Поздоровался холодно, но Гарри, кажется, даже и не заметил. Заметила Одри и чуть качнула головой. Перси улыбнулся ей, пожал плечами. Ну вот да. Увы. Какой есть.
Она притянула его к себе и поцеловала в щеку. Хороший, смеялись ее глаза. Какой ни есть, ты хорош для меня.
Ну и что еще нормальному человеку нужно, в самом-то деле?
За обедом Гарри вежливо поздоровался со Стивеном, умял пирог и в лицах рассказывал об Оксфорде — развлекаться в университете, похоже, умели, если только Золотой мальчик не привирал процентов на семьдесят, чтобы развеселить Молли. Если привирал — это делало ему честь.
Когда Перси встал, чтоб помочь маме убрать со стола — потому что иначе непременно бы подхватилась Одри с ее вечным «как же, это блюдо нельзя поднимать магией, будет же остаточное воздействие!» — то краем глаза заметил странное. Мелкое, непонятное, неправильное. И только потом — уже в ванной, за чисткой зубов понял, что же именно.
Гарри Поттер смотрел на Стивена не как смотрят на совершенно незнакомого человека, только что ему представленного. А как… как он сам наверное смотрел на Джорджа, во времена его редких визитов в Нору. Со тщательно скрываемыми радостью и беспокойством.
И что это значит?
Собственное отражение в зеркале нарисовало себе усы зубной пастой и ухмыльнулось. Перси погрозил стеклу зубной щеткой, будто палочкой, отражение присело, округлив глаза якобы в ужасе.

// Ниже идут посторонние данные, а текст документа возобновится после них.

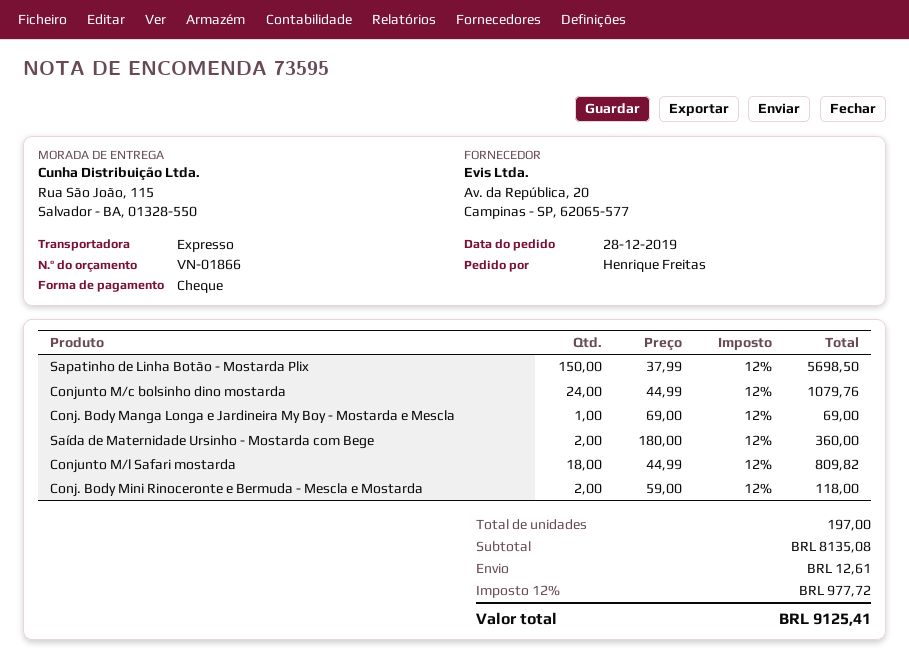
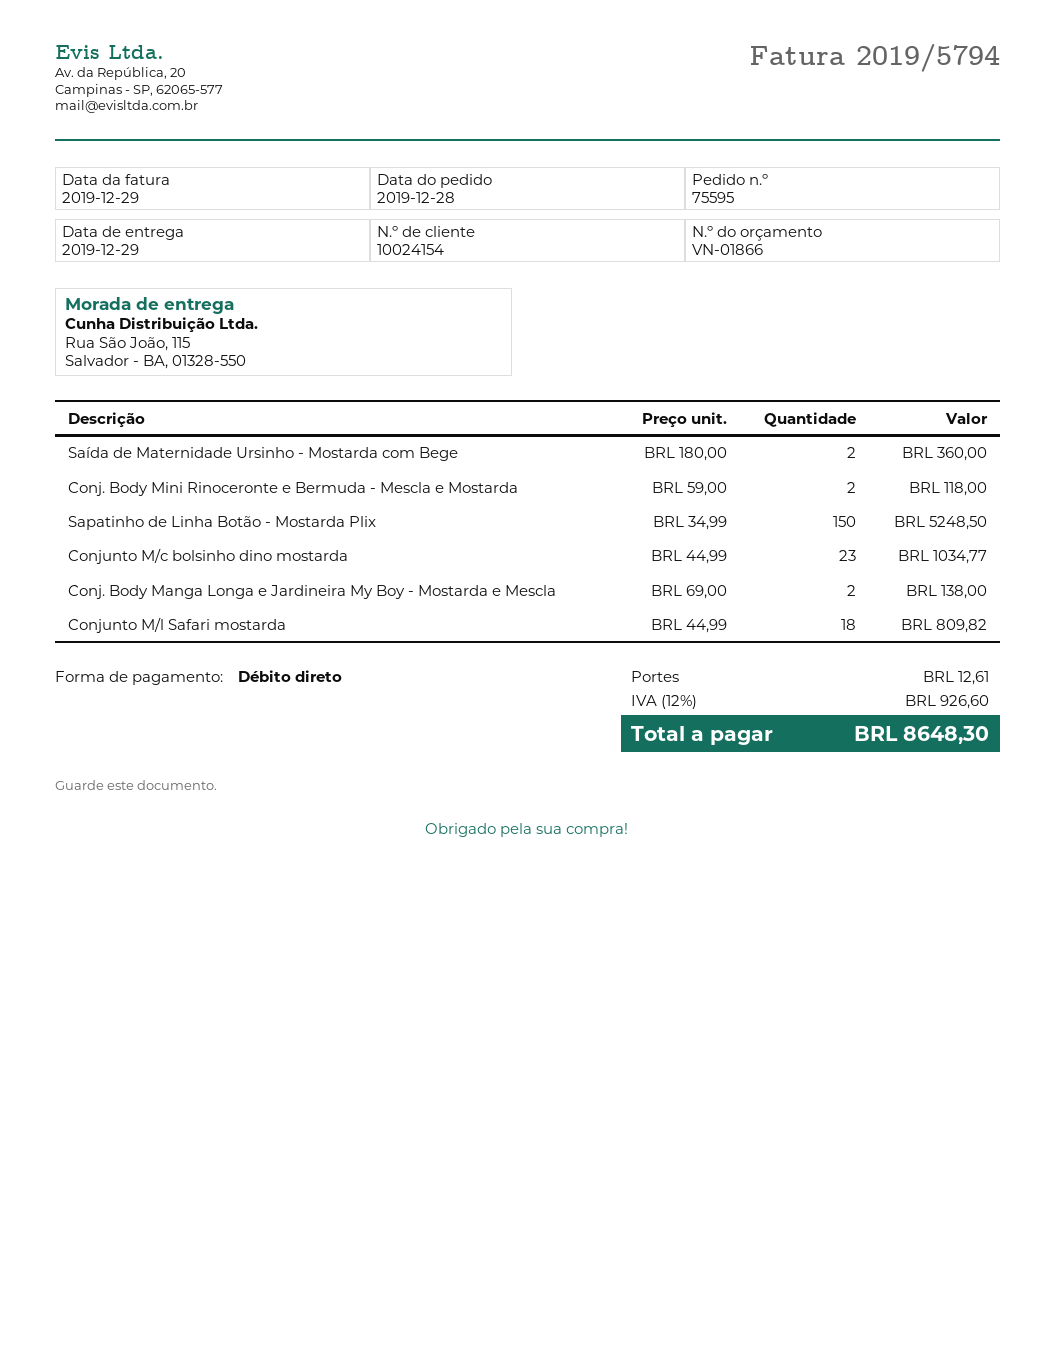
order number: 73595 -> 75595
payment method: cheque -> direct debit
Sapatinho de Linha Botão - Mostarda Plix: 150 x 37.99 = 5698.50 -> 150 x 34.99 = 5248.50
Conjunto M/c bolsinho dino mostarda: 24 x 44.99 = 1079.76 -> 23 x 44.99 = 1034.77
Conj. Body Manga Longa e Jardineira My Boy - Mostarda e Mescla: 1 x 69.00 = 69.00 -> 2 x 69.00 = 138.00
tax: 12% = 977.72 -> 12% = 926.60
total: 9125.41 -> 8648.30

Зеркало заклинал Фред. Перси все обещал найти, как это заклятие снять, а в результате сам же его и обновил, когда оно слетело в конце прошлого лета. Много что слетело тем летом…
Гарри знает Стивена. И самая логичная гипотеза — либо папа рассказал, либо… Либо Гарри присутствовал при том «несчастном случае». И беспокоился, разумеется. Логично.
Перси не понимал пока, где они умудрились встретиться: сразу после Берлина Гарри уехал в Оксфорд, а оттуда про инциденты ничего министру не поступало… Но, в конце концов, не все же проходит через Перси. Аврорат пишет министру напрямую, так что, возможно…
Нужно написать Рону. Брат никогда не умел хорошо скрывать информацию.
***
Дневник Аспида
17.01.1999
Поттер по-прежнему бесцеремонен и совершенно ничего не знает о конспирации. Если меня еще не раскрыли — так лишь потому, что Уизли ненаблюдательны. Кроме, возможно, Персиваля.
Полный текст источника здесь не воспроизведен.